Even the best-organized, most motivated, and zealous lawyers will sometimes shuffle off some unpleasant bit of business to the end of the day.  And from there, it is easy to put off to the day after, and then the week after, until the task is out of sight and out of mind.  However, when a lawyer puts off the little problems on his or her desk, those problems can sometimes blow up later, with nasty consequences.

Similarly, delaying the delivery of bad news to a client, or putting off conversations with difficult clients can also lead to trouble for a lawyer.  Rule 1.4(a) says a “lawyer shall keep a client reasonably informed about the status of a matter and promptly comply with reasonable requests for information.”

The Massachusetts Attorney Disciplinary Reports are replete with recent examples of attorneys who, by putting off dealing with clients or courts, or by simply failing to do what they were engaged to do, found themselves in disciplinary trouble.

For example:

  • In one recent case, a bankruptcy lawyer failed to file a suitable plan on behalf of his clients, and their petition was dismissed on two separate occasions.  The lawyer then failed to respond to requests for information from his clients.  In a separate matter, the same lawyer filed a personal injury suit but then abandoned the case, and the defendant obtained final judgment in its favor due to the failure to respond to discovery.  The lawyer also failed to inform this client of the dismissal, and subsequently lost a malpractice judgment.  Those delays led to an 18-month suspension from the practice of law.
  • In another case, a lawyer won a jury verdict and a fee award on behalf of his clients.  The lawyer told the clients that he would file an application for fees and costs, but never did so.  He then failed to respond to repeated inquiries from the clients.  The result: a 10-month suspension.
  • In yet a third disciplinary case, a client retained the lawyer for a potential claim against a former employer.  The lawyer investigated and concluded the client would be unlikely to prevail on the claim, but never told the client, notwithstanding their intermittent communications.  A filing deadline then passed.  The result: a 6-month suspension.

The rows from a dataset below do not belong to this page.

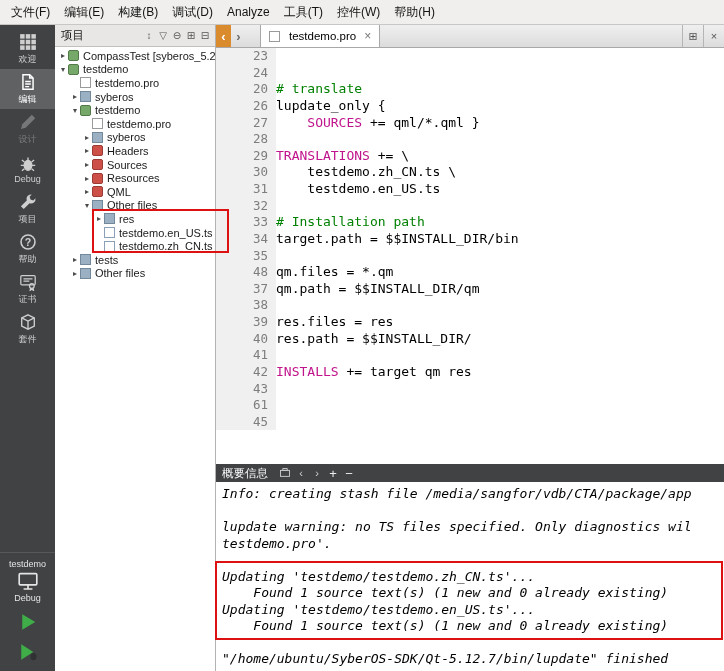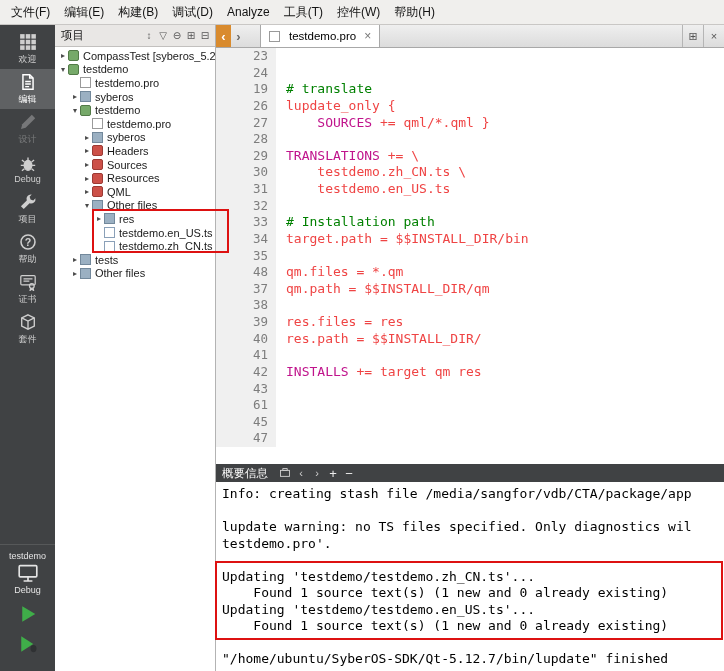--- a/index.html
+++ b/index.html
@@ -6,21 +6,21 @@
   .app{position:relative;width:724px;height:671px;background:#fff;overflow:hidden;
        font-family:"Liberation Sans","DejaVu Sans",sans-serif;-webkit-font-smoothing:antialiased;}
   
   .menubar{height:24px;background:#f0efed;border-bottom:1px solid #c9c7c5;display:flex;
            align-items:center;padding-left:4px;font-size:12px;color:#141414;}
   .menu-item{padding:0 7px;height:100%;display:flex;align-items:center;cursor:default;}
   
   .main{position:absolute;top:25px;left:0;right:0;bottom:0;display:flex;}
   
   .mode-sidebar{width:55px;flex:none;background:#404244;display:flex;flex-direction:column;
-                color:#cfcfcf;padding-bottom:12px;}
+                color:#cfcfcf;padding-bottom:4px;}
   .mode-list{display:flex;flex-direction:column;padding-top:4px;}
   .mode-item{height:40px;display:flex;flex-direction:column;align-items:center;justify-content:center;gap:1px;}
   .mode-item.selected{background:#5f6163;color:#ffffff;}
   .mode-item.disabled{opacity:.38;}
   .mode-icon{height:19px;display:flex;align-items:center;justify-content:center;}
   .mode-label{font-size:9px;letter-spacing:0;color:inherit;}
   .kit-area{margin-top:auto;border-top:1px solid #565859;padding:5px 0 3px;text-align:center;color:#e4e4e4;}
   .kit-project,.kit-config{font-size:9px;line-height:12px;}
   .kit-monitor{height:22px;display:flex;align-items:center;justify-content:center;}
   .run-btn{height:30px;display:flex;align-items:center;justify-content:center;color:#3fae49;}
@@ -54,38 +54,38 @@
        align-items:center;padding:0 8px;gap:5px;margin-left:14px;}
   .tab-close{color:#777;font-size:12px;margin-left:3px;}
   .tab-spacer{flex:1;}
   .tb-btn{width:20px;border-left:1px solid #b5b5b5;display:flex;align-items:center;
           justify-content:center;color:#555;font-size:11px;}
   .editor{height:416px;flex:none;background:#fff;overflow:hidden;
           font-family:"DejaVu Sans Mono","Liberation Mono",monospace;font-size:13px;}
   .code-line{display:flex;height:16.64px;line-height:16.64px;}
   .gutter{width:60px;flex:none;background:#f0f0f0;color:#7d7d7d;text-align:right;
           padding-right:8px;box-sizing:border-box;font-size:12.5px;}
-  .code-text{padding-left:10px;white-space:pre;}
-  .seg-plain{color:#ef4444;}
+  .code-text{white-space:pre;}
+  .seg-plain{color:#000000;}
   .seg-comment{color:#008000;}
   .seg-var{color:#c0148c;}
   
   .output-header{height:18px;flex:none;background:#404244;display:flex;align-items:center;
                  color:#fff;font-size:11.5px;padding:0 6px;gap:2px;}
   .oh-title{margin-right:8px;}
   .oh-icon{color:#cfcfcf;font-size:11px;width:14px;text-align:center;display:flex;
            align-items:center;justify-content:center;}
   .filter-box{background:#fff;border-radius:8px;height:14px;display:flex;align-items:center;
               padding:0 6px;gap:4px;width:132px;}
   .filter-box input{border:none;outline:none;font-size:10.5px;width:100px;color:#333;
                     background:transparent;font-family:inherit;}
   .filter-box input::placeholder{color:#8a8a8a;}
   .zoom-btn{color:#eee;font-size:13px;width:14px;text-align:center;}
   .output-body{flex:1;background:#fff;overflow:hidden;padding:4px 0 0 6px;
-               font-family:"DejaVu Sans Mono","Liberation Mono",monospace;font-size:13px;color:#000;}
+               font-family:"DejaVu Sans Mono","Liberation Mono",monospace;font-size:13px;color:#000;font-style:italic;}
   .out-line{height:16.5px;line-height:16.5px;white-space:pre;}
   
   .annotation-box{position:absolute;border:2px solid #dd1111;pointer-events:none;z-index:50;}
   #tree-box{left:92px;top:209px;width:133px;height:40px;}
   #output-box{left:215px;top:561px;width:504px;height:75px;}
 </style>
 </head>
 <body>
 
 <div class="app">
@@ -329,21 +329,21 @@
       <div class="editor">
           <div class="code-line">
             <div class="gutter">23</div>
             <div class="code-text"></div>
           </div>
           <div class="code-line">
             <div class="gutter">24</div>
             <div class="code-text"></div>
           </div>
           <div class="code-line">
-            <div class="gutter">19</div>
+            <div class="gutter">20</div>
             <div class="code-text"><span class="seg-comment"># translate</span></div>
           </div>
           <div class="code-line">
             <div class="gutter">26</div>
             <div class="code-text"><span class="seg-plain">lupdate_only {</span></div>
           </div>
           <div class="code-line">
             <div class="gutter">27</div>
             <div class="code-text"><span class="seg-plain">    </span><span class="seg-var">SOURCES</span><span class="seg-plain"> += qml/*.qml }</span></div>
           </div>
@@ -410,24 +410,20 @@
           <div class="code-line">
             <div class="gutter">43</div>
             <div class="code-text"></div>
           </div>
           <div class="code-line">
             <div class="gutter">61</div>
             <div class="code-text"></div>
           </div>
           <div class="code-line">
             <div class="gutter">45</div>
-            <div class="code-text"></div>
-          </div>
-          <div class="code-line">
-            <div class="gutter">47</div>
             <div class="code-text"></div>
           </div>
         </div>
 
       <div class="output-header">
         <span class="oh-title">概要信息</span>
         <span class="oh-icon">
             <svg viewBox="0 0 16 16" width="12" height="12" fill="none" stroke="currentColor" stroke-width="1.2">
               <rect x="2" y="4.5" width="12" height="8"></rect>
               <path d="M5 2h6v2.5H5z"></path>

In all these cases, the lawyers could have helped themselves by simply getting down to business and doing what they were hired to do, as well as keeping their clients fully informed as to what was going on – for better or worse.  Having an uncomfortable conversation or performing an unpleasant task today, is almost always preferable to dealing with the consequences of delay down the road.

Who knows – if those lawyers had seized the day and gotten to work, they might even have pulled off “something extraordinary” for their clients and themselves.